Project Spotlight: Serving Birmingham’s Homeless
The PA Foundation awarded Rick Kilgore, PhD, PA-C, DFAAPA, and the University of Alabama at Birmingham a 2017 IMPACT Grant for a student-led screening/wellness clinic serving homeless residents in the Birmingham metropolitan area. The project equips PA students to work on interprofessional teams with students from other health professions to provide medical screening and patient education to residents of the Firehouse Shelter, a shelter for homeless men in the local Birmingham community. The grant team used its IMPACT Grant funding to purchase equipment and lab supplies for patient screenings.
During the grant project period, about 250 patients were seen and treated at the clinic and close to 200 PA students participated in the initiative, along with 250 other students from UAB health science programs. Of the 250 patients screened at the clinic, over 60% – around 150 individuals – required further medical care for significant medical issues such as diabetes, heart disease, and dental, vision, and mental health issues.
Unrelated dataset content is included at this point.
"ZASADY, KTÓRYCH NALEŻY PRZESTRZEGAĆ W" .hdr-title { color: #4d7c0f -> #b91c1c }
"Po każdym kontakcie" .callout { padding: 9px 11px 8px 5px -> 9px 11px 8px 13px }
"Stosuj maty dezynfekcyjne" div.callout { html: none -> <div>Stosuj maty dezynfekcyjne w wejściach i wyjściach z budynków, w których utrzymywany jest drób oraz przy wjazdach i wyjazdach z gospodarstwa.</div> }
Many of the issues identified through screenings were not anticipated when the clinic was first established. This led the project team to seek new partners and resources to enhance the clinic’s care offerings. The clinic now has the capacity to address the conditions on-site, preventing expensive emergency room visits that might otherwise be patients’ only recourse. Kilgore explains, “The goal is to get clients to the appropriate facilities and clinics to provide more preventive care. That is being accomplished through the student-led clinic.”
In addition to screening and treatment services, at least 350 shelter clients attended educational programs at the clinic during the project year.
In reflecting on the project’s outcomes, Kilgore describes it as highly successful in terms of the number of referrals for care within the UAB healthcare system. In addition, he says, the number of UAB health science students participating – which now exceeds 540 – and the number of programs working on the interprofessional teams is impressive.
Kilgore says in hindsight, there are aspects of the initiative he would have approached differently. In particular, he says he would have better researched the healthcare needs within the community and worked to bring dental, vision and mental health professionals into the clinic much earlier. “It was more of a reactionary response than planned,” he says.
The PA Foundation is proud to support the University of Alabama at Birmingham and its efforts to provide critical health services to a vulnerable population in its community. Through a collaborative, interdisciplinary approach that empowers PA students to take the lead on patient screening and referral, the Firehouse Shelter student-led clinic initiative is improving patient health outcomes for homeless residents who might have otherwise gone without the care they need.